Revision tracking records:
━━━━━━

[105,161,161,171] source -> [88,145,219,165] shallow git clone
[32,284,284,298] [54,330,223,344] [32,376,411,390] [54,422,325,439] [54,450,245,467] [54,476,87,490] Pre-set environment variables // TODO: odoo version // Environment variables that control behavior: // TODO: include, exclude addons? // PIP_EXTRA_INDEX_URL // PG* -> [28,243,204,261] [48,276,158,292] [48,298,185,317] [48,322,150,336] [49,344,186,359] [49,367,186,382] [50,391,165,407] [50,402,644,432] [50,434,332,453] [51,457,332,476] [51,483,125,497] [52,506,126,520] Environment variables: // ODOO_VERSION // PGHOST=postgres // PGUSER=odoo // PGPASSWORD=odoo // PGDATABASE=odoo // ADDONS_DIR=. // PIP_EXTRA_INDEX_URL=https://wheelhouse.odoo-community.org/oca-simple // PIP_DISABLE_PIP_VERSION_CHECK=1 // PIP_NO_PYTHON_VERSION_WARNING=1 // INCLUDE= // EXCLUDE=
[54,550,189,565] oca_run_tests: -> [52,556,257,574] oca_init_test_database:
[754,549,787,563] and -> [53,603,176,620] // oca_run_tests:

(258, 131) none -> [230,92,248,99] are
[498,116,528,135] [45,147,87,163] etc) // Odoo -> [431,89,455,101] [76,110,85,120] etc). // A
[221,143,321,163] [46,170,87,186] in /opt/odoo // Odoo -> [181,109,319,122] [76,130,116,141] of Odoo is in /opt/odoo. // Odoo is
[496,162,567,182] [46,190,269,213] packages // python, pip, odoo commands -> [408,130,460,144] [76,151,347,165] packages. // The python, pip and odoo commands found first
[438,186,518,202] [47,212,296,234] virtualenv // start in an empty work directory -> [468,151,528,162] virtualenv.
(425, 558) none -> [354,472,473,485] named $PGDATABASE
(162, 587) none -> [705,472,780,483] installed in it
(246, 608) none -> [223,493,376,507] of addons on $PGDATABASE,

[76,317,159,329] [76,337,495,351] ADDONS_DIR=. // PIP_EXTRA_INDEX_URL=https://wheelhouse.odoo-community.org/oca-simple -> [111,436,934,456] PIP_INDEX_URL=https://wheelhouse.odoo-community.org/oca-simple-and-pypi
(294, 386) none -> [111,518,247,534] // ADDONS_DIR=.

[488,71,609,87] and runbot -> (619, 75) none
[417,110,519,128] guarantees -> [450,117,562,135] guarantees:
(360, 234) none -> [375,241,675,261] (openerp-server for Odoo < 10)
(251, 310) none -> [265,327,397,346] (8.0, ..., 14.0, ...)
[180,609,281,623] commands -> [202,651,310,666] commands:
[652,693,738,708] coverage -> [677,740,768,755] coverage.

━━━━━━

● **Task**
Once the line with "(425, 558) none" has been found in the records above, retype it and every line after it exactly, and include nothing else.

● **Task solution**
(425, 558) none -> [354,472,473,485] named $PGDATABASE
(162, 587) none -> [705,472,780,483] installed in it
(246, 608) none -> [223,493,376,507] of addons on $PGDATABASE,

[76,317,159,329] [76,337,495,351] ADDONS_DIR=. // PIP_EXTRA_INDEX_URL=https://wheelhouse.odoo-community.org/oca-simple -> [111,436,934,456] PIP_INDEX_URL=https://wheelhouse.odoo-community.org/oca-simple-and-pypi
(294, 386) none -> [111,518,247,534] // ADDONS_DIR=.

[488,71,609,87] and runbot -> (619, 75) none
[417,110,519,128] guarantees -> [450,117,562,135] guarantees:
(360, 234) none -> [375,241,675,261] (openerp-server for Odoo < 10)
(251, 310) none -> [265,327,397,346] (8.0, ..., 14.0, ...)
[180,609,281,623] commands -> [202,651,310,666] commands:
[652,693,738,708] coverage -> [677,740,768,755] coverage.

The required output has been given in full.